Tell them if the forms are not in your inbox by the set time you will have to consider that they are not complying to your request which by law they have to and then you will consider it your legal right to report it to the Policia.

Then report it to the Policia and you can then download the appropriate complaints forms and file the complaint anyway.

If your Spanish is not up to it get some help from someone, correspond in writing only if you can in both Spanish and English.

Most important is you are in charge, you make the demands now. Not them. Failure to comply by them only sees the authorities get involved. See how keen they are on that.

At this point you have done as much as you can really and I would definitely contact a lawyer or the OMIC or preferably both. The problem will either go away or you will get your day in court.


----------



## Phil Squares (Jan 13, 2017)

1) Have you asked for photos of the supposed damage to the room? That would be the first thing I would do and wait to see what happens. 

2) You wrote the bank asked for evidence. Clearly, you have your original receipt for XX.xx amount. Anything above and beyond that would have to be done with your approval which the Hotel did not have. 

3) The final thing I would do would be to sit back and wait to see what the hotel sends. If there is nothing coming, I would contact the local Guarda and file a complaint against the bank. Extortion, Fraud and Bank Fraud are three possibilities which come to mind.


----------



## Pesky Wesky (May 10, 2009)

Phil Squares said:


> 1) The final thing I would do would be to sit back and wait to see what the hotel sends. If there is nothing coming, I would contact the local Guarda and file a complaint against the bank. Extortion, Fraud and Bank Fraud are three possibilities which come to mind.

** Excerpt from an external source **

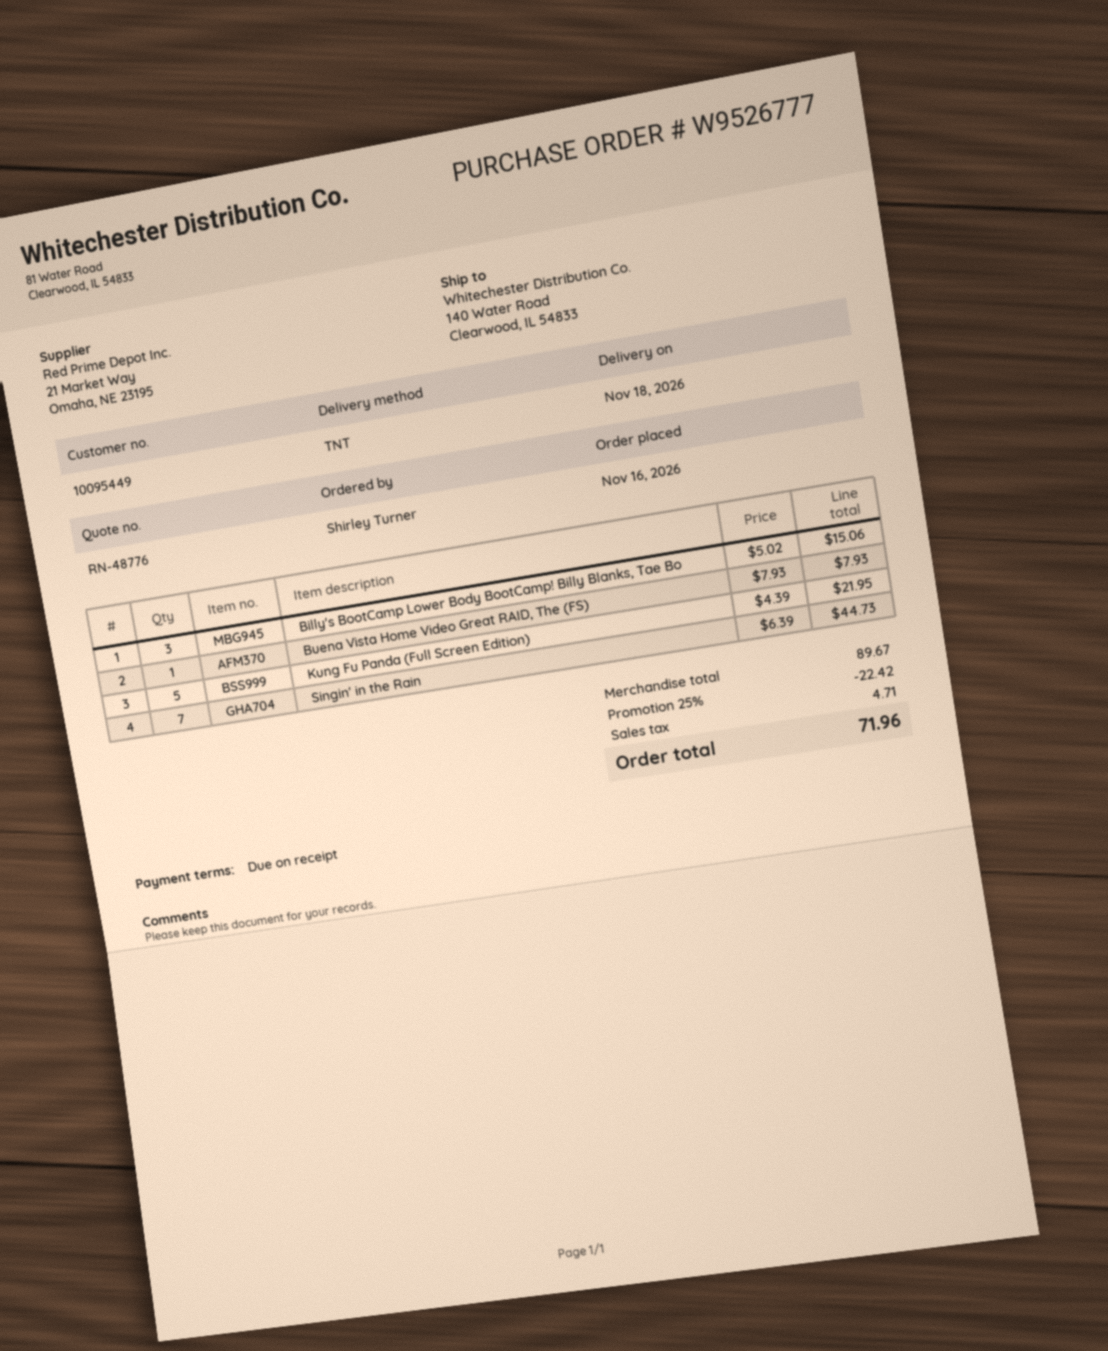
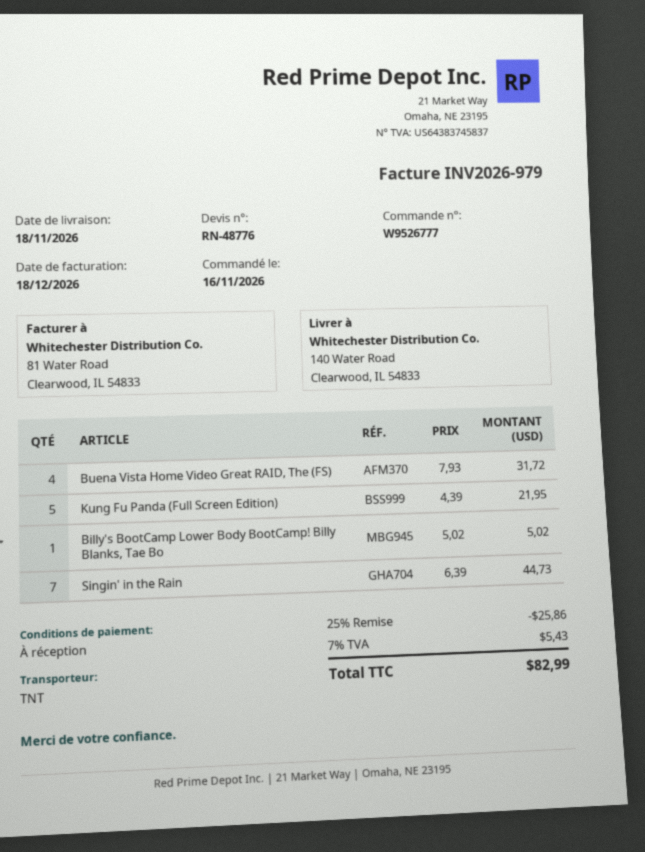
Billy's BootCamp Lower Body BootCamp! Billy Blanks, Tae Bo: 3 x 5.02 = 15.06 -> 1 x 5.02 = 5.02
Buena Vista Home Video Great RAID, The (FS): 1 x 7.93 = 7.93 -> 4 x 7.93 = 31.72
discount: 25% = 22.42 -> 25% = 25.86
tax: 4.71 -> 5.43
total: 71.96 -> 82.99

Against the bank or the hotel?


> *Pazcat* Personally I wouldn't just yet as there are really only two ways this will go down, three if the OP caves and pays up.
> Either the hotel will back down when facing the prospect of the complaints book and possible police investigation or it goes to court and if it does go to court posting negative reviews and naming and shaming will likely do more harm than good.

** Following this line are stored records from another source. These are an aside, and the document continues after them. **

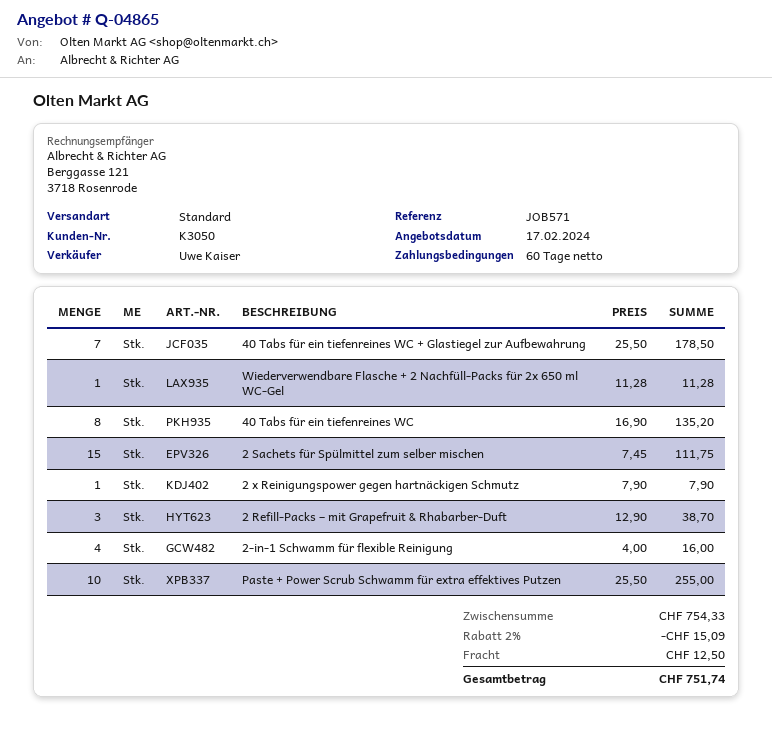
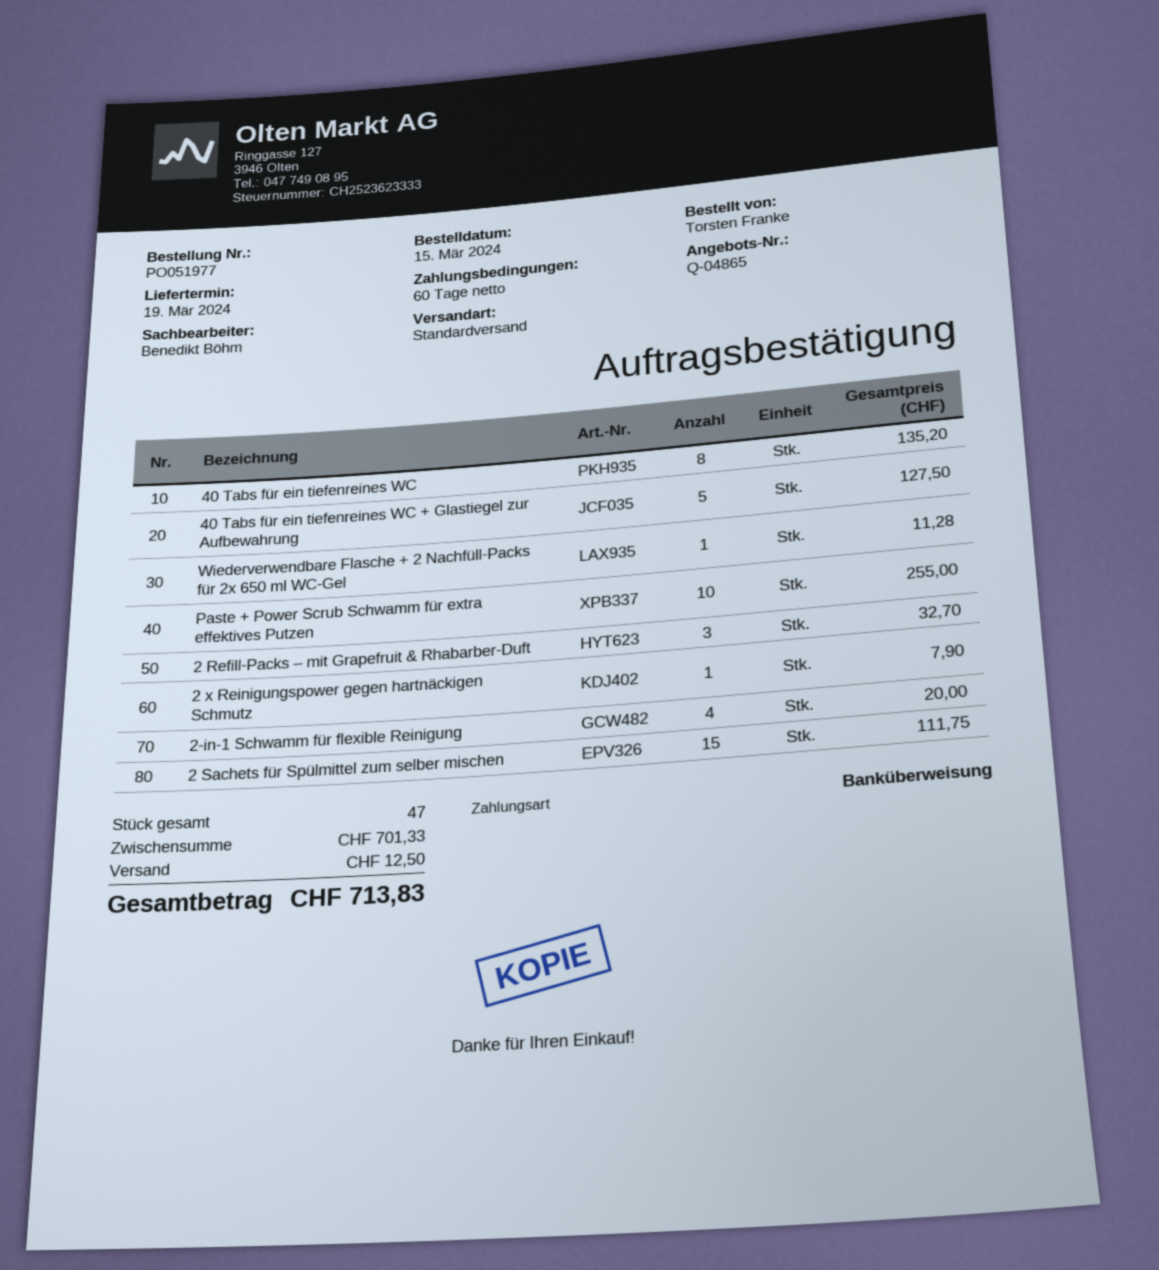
sales rep: Uwe Kaiser -> Benedikt Böhm
40 Tabs für ein tiefenreines WC + Glastiegel zur Aufbewahrung: 7 for 178.50 -> 5 for 127.50
2 Refill-Packs – mit Grapefruit & Rhabarber-Duft: 3 for 38.70 -> 3 for 32.70
2-in-1 Schwamm für flexible Reinigung: 4 for 16.00 -> 4 for 20.00
subtotal: 754.33 -> 701.33
discount: 2% = 15.09 -> none
total: 751.74 -> 713.83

I wouldn't go where, sorry, I don't know what you're referring to here? If it's putting a report on Trip Adviser etc then I disagree. This seems to be the way to go nowadays and the way to get a reaction from the company in the wrong. In fact I'd go as far as to say that this is what is expected of the client nowadays.However, this needs to be done in a measured and "respectful" manner. Hurling abuse will get you nowhere.
The complaints forms I agree with though. A good starting point.

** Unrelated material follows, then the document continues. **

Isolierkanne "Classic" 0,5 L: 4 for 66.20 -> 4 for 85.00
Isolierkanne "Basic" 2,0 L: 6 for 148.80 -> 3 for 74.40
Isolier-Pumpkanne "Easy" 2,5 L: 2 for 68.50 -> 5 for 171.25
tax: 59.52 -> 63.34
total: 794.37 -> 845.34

Hope the OP is reading the replies...


----------



## Isobella (Oct 16, 2014)

All sounds a bit strange, is it a reputable hotel. I would definitely start by looking on Trip Advisor and putting on you experience too. Also visit your local consumer dept for advice. Going to a Lawyer at this stage will be costly, more than the hotel is charging you.

You could always ask for a DNA test of the excrement

Have a look at this. European complaints centre...it's free

http://www.ukecc.net/contact-us/index.cfm


----------



## rspltd (Jul 5, 2016)

I would also concur with some of the previous replies - reaching for Facebook/Trip advisor or some other social media will only allow the situation to escalate. As has been said the first thing to ask for is evidence. Firstly you want pictures that it was actually your room, that there was 'damage' and thirdly that the 'damage' eminated from you. Asking for their complaint book will also send a strong signal that a). you know the official procedures in Spain and b). that you intend to contest the claims. Spain is not a litigous country in the main - mainly because the legal system is tediously slow - softly, softly is the name of the game.


----------



## Phil Squares (Jan 13, 2017)

Sorry, a complaint against the Hotel.


----------



## Anitaesc992 (Feb 12, 2018)

Thank you so much all for the messages. Your advice has been very instructive. 

I will firstly be in contact with the hotel first thing tomorrow through email and ask them for the photographs and any other evidence they claim to have. I will also be asking for their complaint book/forms. 

I hope it doesn't escalate after that, but if necessary I will be exploring all the other options mentioned. Hopefully, my bank will not allow the payment to go through if I send them the reservation info with the amount for the room which is the only charge that I consented to. 

I did check the reviews of the hotel before booking and they were all pretty decent; definitely nothing bad anywhere near this scale, so it's all very strange and unexpected.


----------



## Anitaesc992 (Feb 12, 2018)

Ah - from googling, it seems the potential complaint book forms are usually in carbonless copy paper and the establishment also needs to be able to sign them too, before I file them. Would this mean the hotel can't simply email them to me if I ask? ie. would I have to go back in person and fill them out there where they can sign it too?


----------



## Pesky Wesky (May 10, 2009)

Complaints online
https://www.ocu.org/consumo-familia/derechos-consumidor/consejos/como-reclamar


> * En el caso de que la empresa fuera online* o no tiene un lugar físico al que acudir, llama a su servicio de atención al cliente. Si no se soluciona y quieres poner una reclamación, descárgate el impreso oficial a través de la página web de la Dirección General de Consumo de tu Comunidad Autónoma.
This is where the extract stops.